## What is expected
What is needed is an exact copy of every line from the one containing "At least 51%" through the end of the entries; please set it down without any pictures.

## Data provided
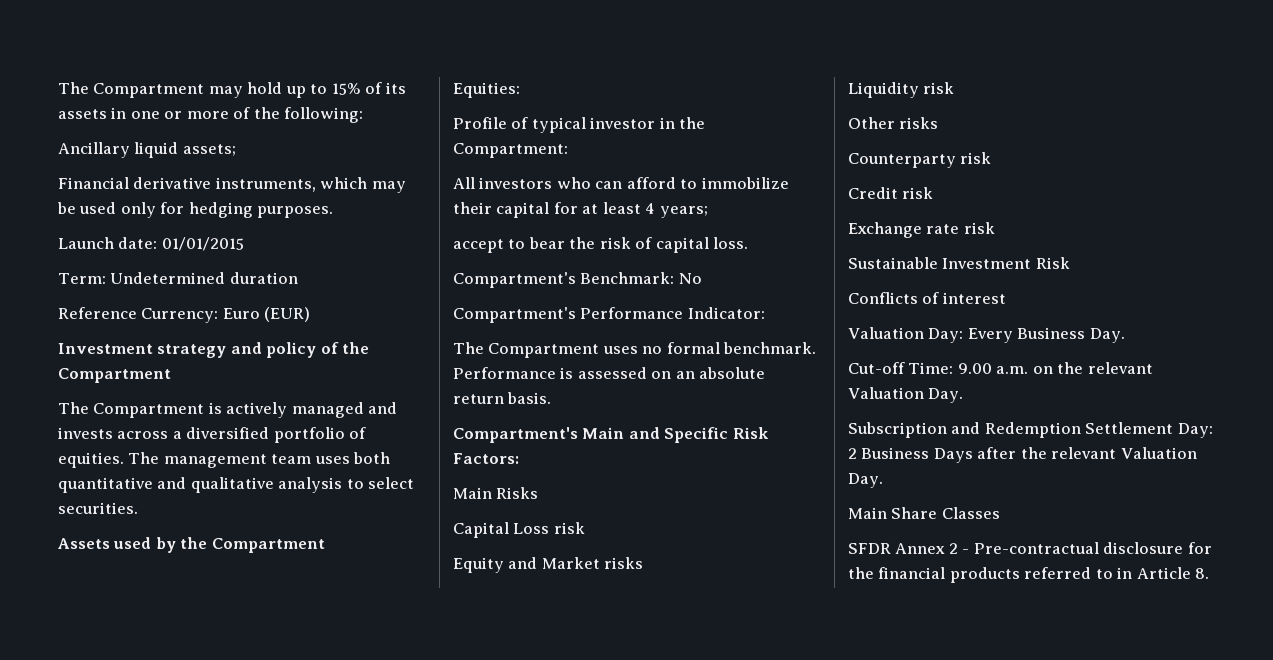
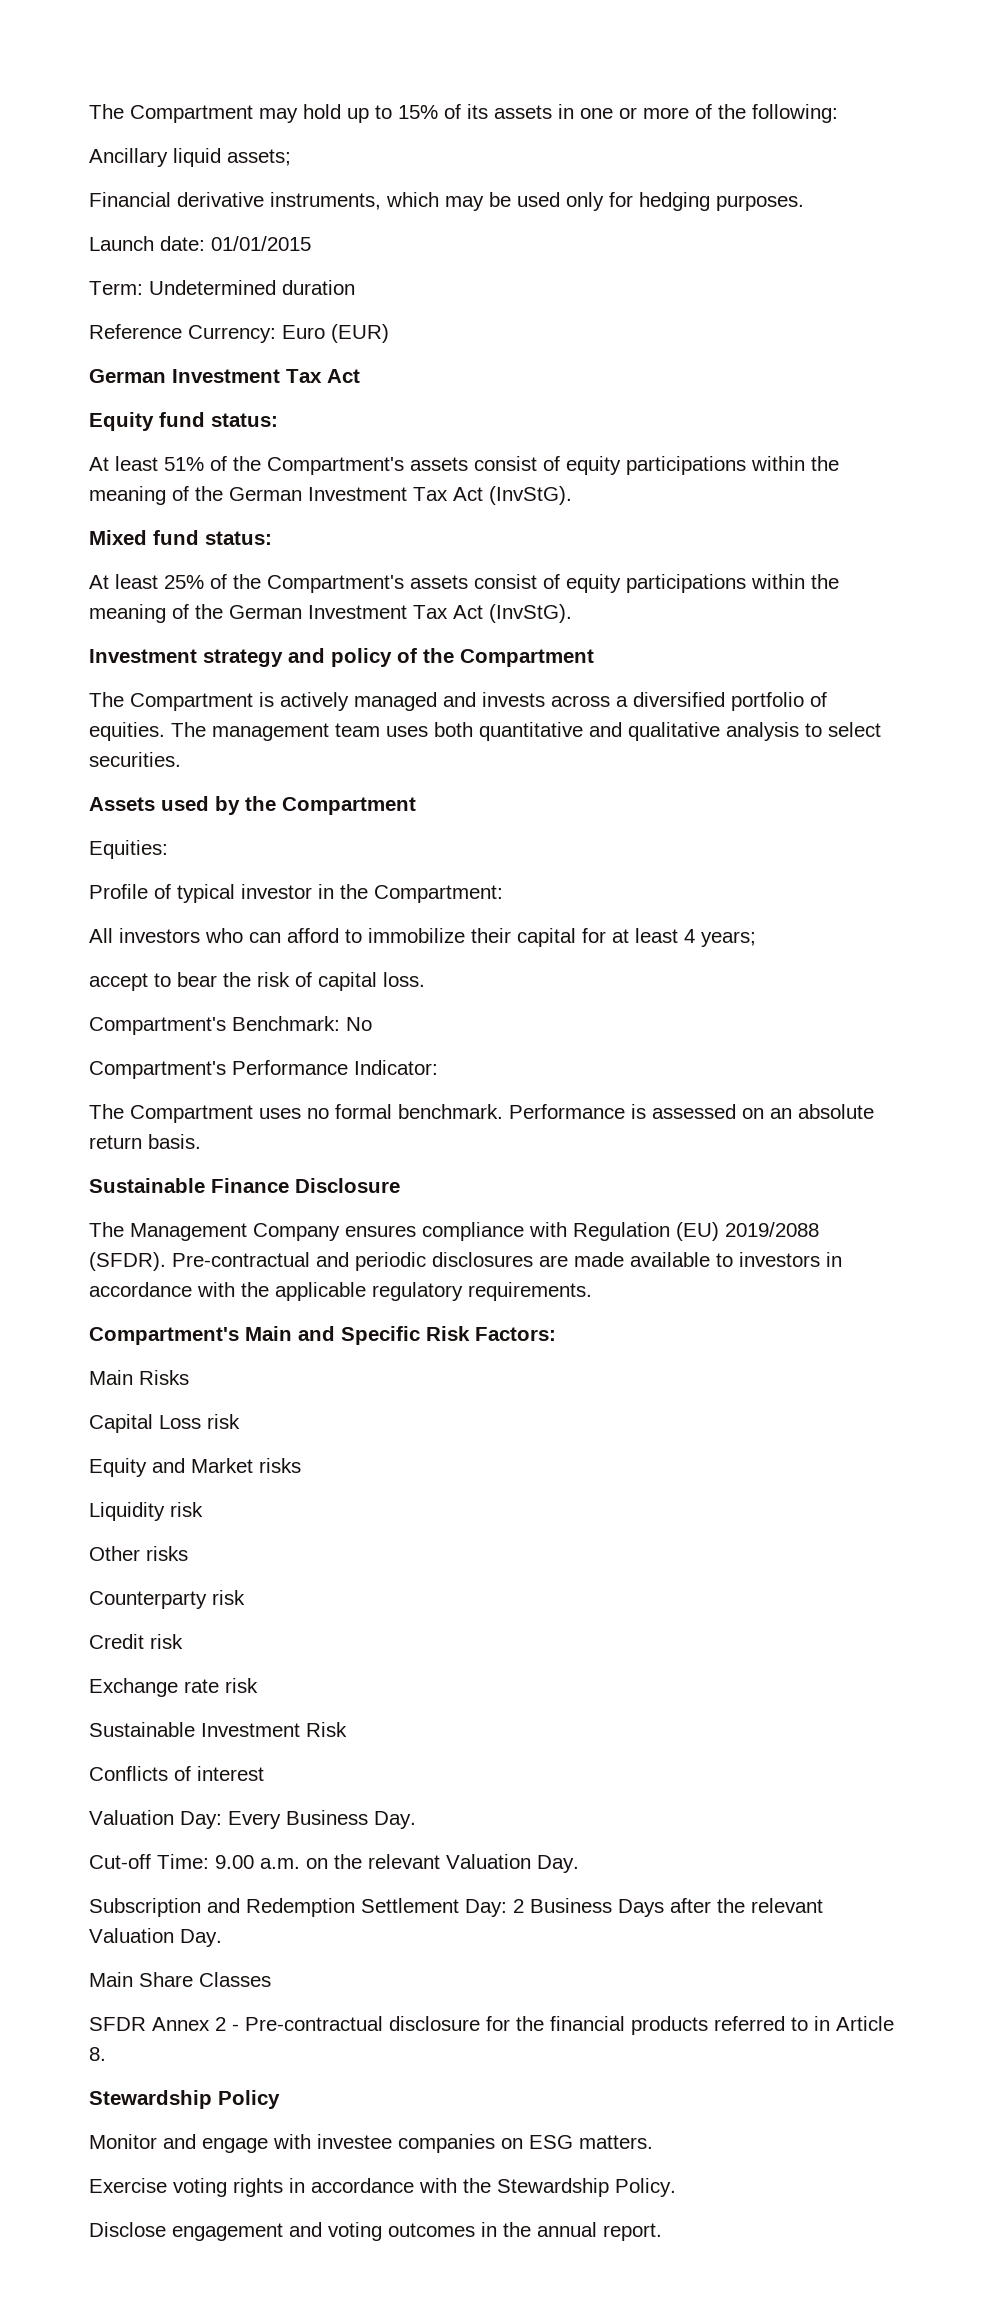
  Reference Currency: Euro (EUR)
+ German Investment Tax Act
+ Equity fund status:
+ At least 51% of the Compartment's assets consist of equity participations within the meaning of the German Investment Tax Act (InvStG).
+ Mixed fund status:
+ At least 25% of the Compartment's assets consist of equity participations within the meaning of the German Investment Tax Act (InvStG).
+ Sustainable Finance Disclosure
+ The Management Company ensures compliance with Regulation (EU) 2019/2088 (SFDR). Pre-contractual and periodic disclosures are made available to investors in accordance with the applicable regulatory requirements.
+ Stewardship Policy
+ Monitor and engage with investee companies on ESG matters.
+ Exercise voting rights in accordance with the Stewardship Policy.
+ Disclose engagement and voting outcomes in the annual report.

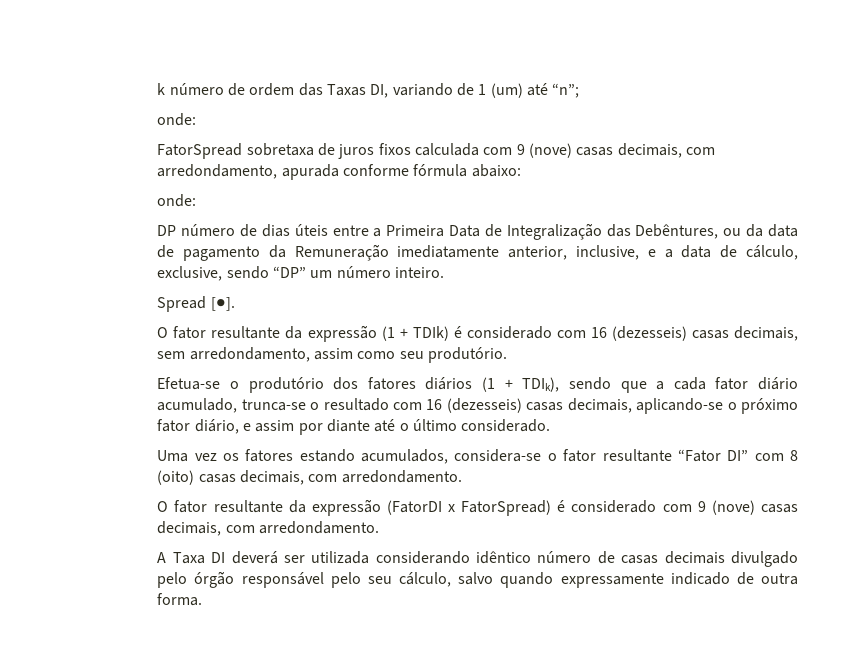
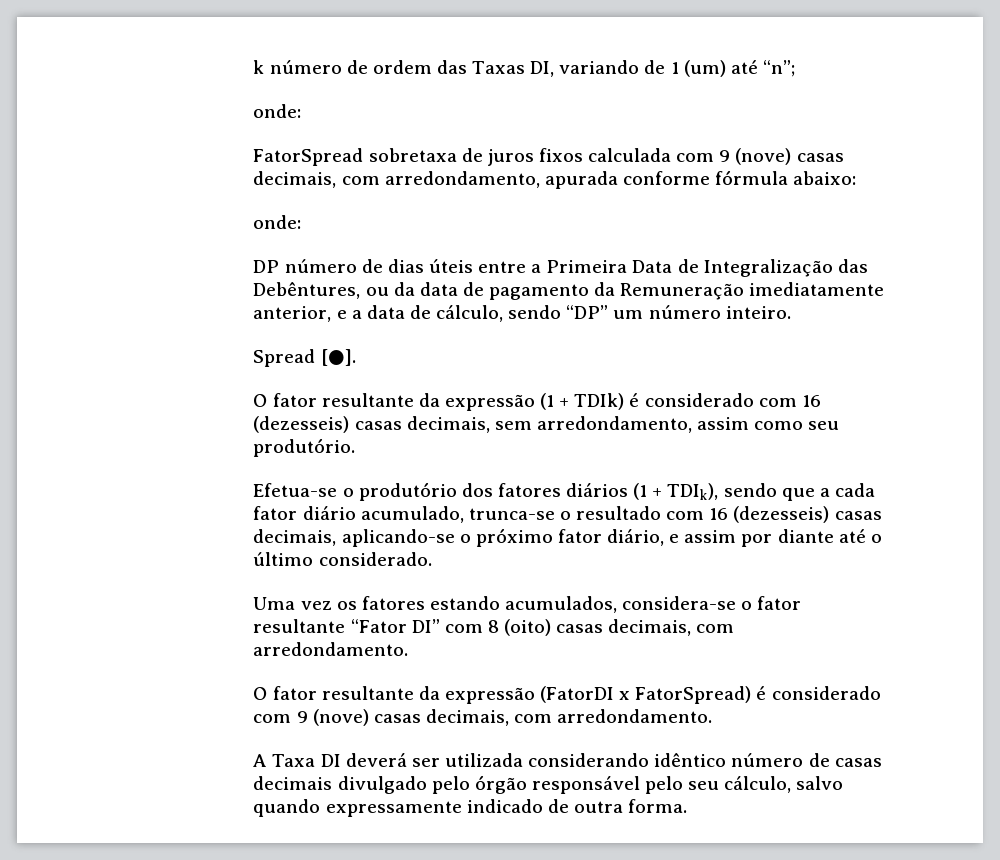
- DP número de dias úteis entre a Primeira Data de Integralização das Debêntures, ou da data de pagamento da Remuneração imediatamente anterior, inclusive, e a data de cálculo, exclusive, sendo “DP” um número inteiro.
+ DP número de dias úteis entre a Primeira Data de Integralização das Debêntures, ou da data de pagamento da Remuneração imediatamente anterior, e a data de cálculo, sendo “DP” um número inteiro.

## Response to this task
+ At least 51% of the Compartment's assets consist of equity participations within the meaning of the German Investment Tax Act (InvStG).
+ Mixed fund status:
+ At least 25% of the Compartment's assets consist of equity participations within the meaning of the German Investment Tax Act (InvStG).
+ Sustainable Finance Disclosure
+ The Management Company ensures compliance with Regulation (EU) 2019/2088 (SFDR). Pre-contractual and periodic disclosures are made available to investors in accordance with the applicable regulatory requirements.
+ Stewardship Policy
+ Monitor and engage with investee companies on ESG matters.
+ Exercise voting rights in accordance with the Stewardship Policy.
+ Disclose engagement and voting outcomes in the annual report.

- DP número de dias úteis entre a Primeira Data de Integralização das Debêntures, ou da data de pagamento da Remuneração imediatamente anterior, inclusive, e a data de cálculo, exclusive, sendo “DP” um número inteiro.
+ DP número de dias úteis entre a Primeira Data de Integralização das Debêntures, ou da data de pagamento da Remuneração imediatamente anterior, e a data de cálculo, sendo “DP” um número inteiro.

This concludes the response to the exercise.